» Problem: The word "label" appears in some lines of the entries. Say how many, and give nothing but the number.

(Material for this exercise begins)

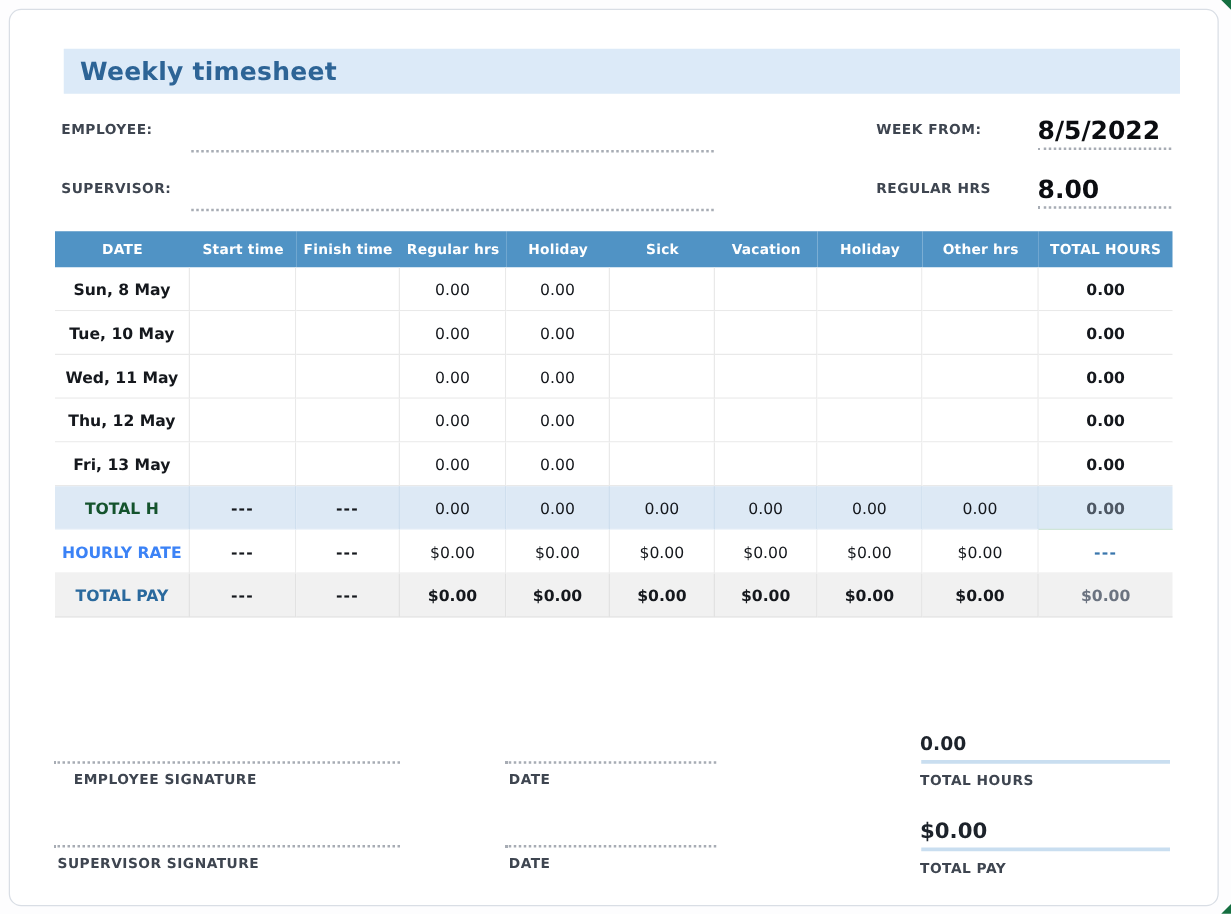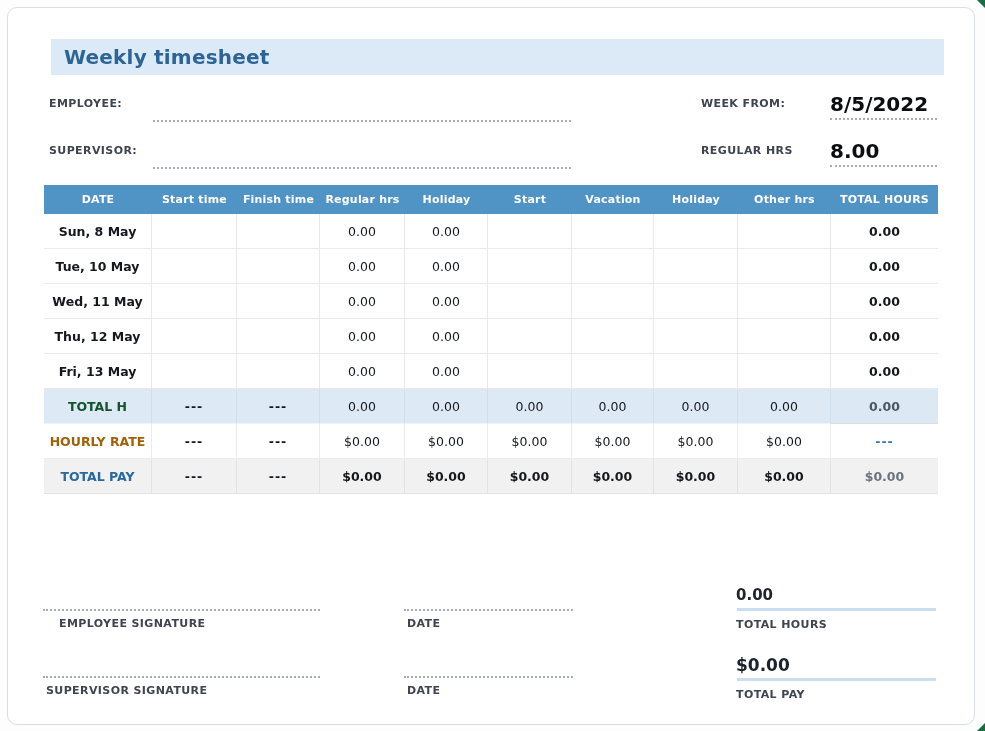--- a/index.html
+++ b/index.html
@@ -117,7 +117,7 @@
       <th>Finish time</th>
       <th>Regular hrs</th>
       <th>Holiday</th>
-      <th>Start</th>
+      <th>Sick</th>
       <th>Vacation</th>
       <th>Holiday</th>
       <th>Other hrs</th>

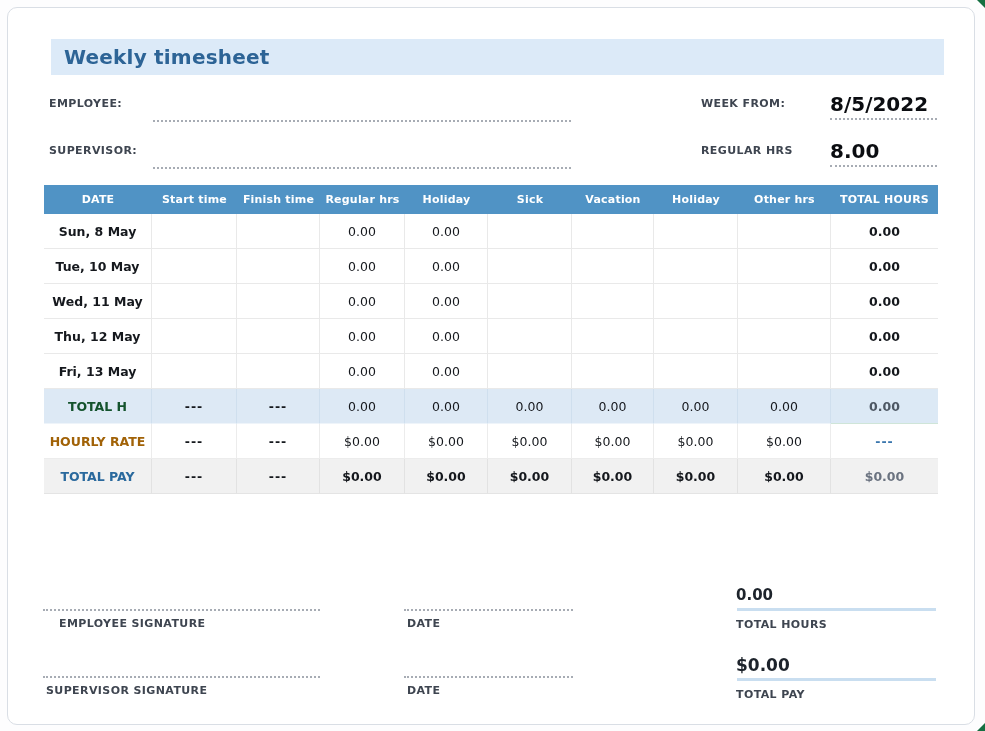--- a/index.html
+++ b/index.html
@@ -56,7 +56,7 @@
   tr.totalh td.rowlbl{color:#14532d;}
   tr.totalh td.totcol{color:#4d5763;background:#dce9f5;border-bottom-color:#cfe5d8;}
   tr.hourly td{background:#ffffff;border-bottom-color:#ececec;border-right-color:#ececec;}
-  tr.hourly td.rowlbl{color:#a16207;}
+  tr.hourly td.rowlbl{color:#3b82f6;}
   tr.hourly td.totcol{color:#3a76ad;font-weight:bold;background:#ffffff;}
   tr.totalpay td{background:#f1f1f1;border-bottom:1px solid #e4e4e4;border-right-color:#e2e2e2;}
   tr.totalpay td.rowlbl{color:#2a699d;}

(Material for this exercise ends)
(Material for this exercise begins)

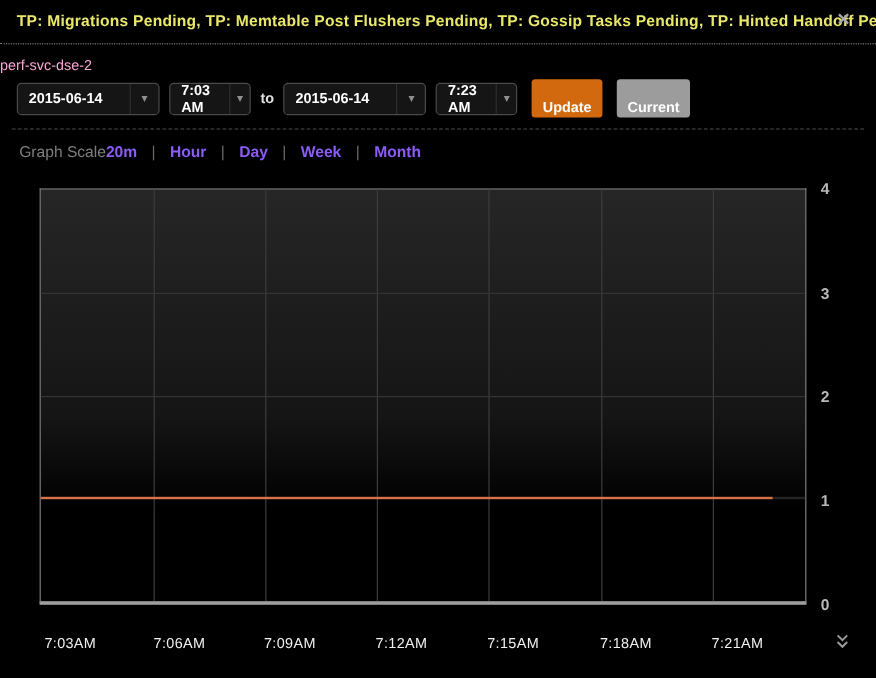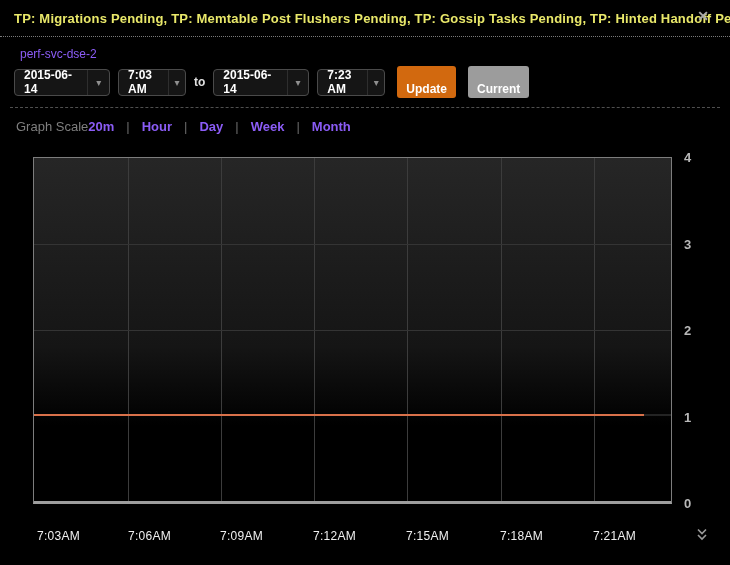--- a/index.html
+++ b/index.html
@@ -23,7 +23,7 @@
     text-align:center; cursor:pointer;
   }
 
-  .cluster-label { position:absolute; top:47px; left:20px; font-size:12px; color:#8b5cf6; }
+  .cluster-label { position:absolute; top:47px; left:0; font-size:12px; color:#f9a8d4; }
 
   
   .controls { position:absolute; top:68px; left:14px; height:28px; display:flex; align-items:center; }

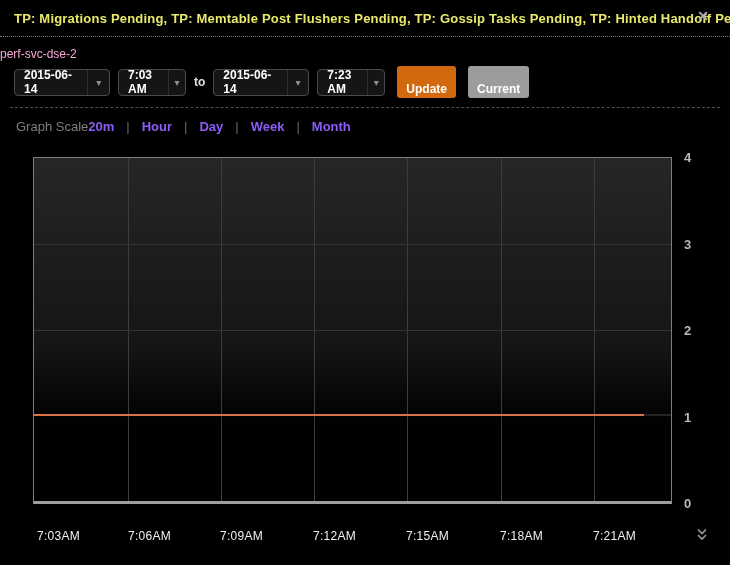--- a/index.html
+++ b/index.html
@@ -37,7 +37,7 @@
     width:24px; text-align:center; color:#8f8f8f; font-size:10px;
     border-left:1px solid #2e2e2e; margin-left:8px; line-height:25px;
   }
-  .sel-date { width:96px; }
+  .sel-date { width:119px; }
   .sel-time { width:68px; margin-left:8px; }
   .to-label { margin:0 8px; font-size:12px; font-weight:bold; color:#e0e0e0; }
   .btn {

(Material for this exercise ends)

» Answer section: 3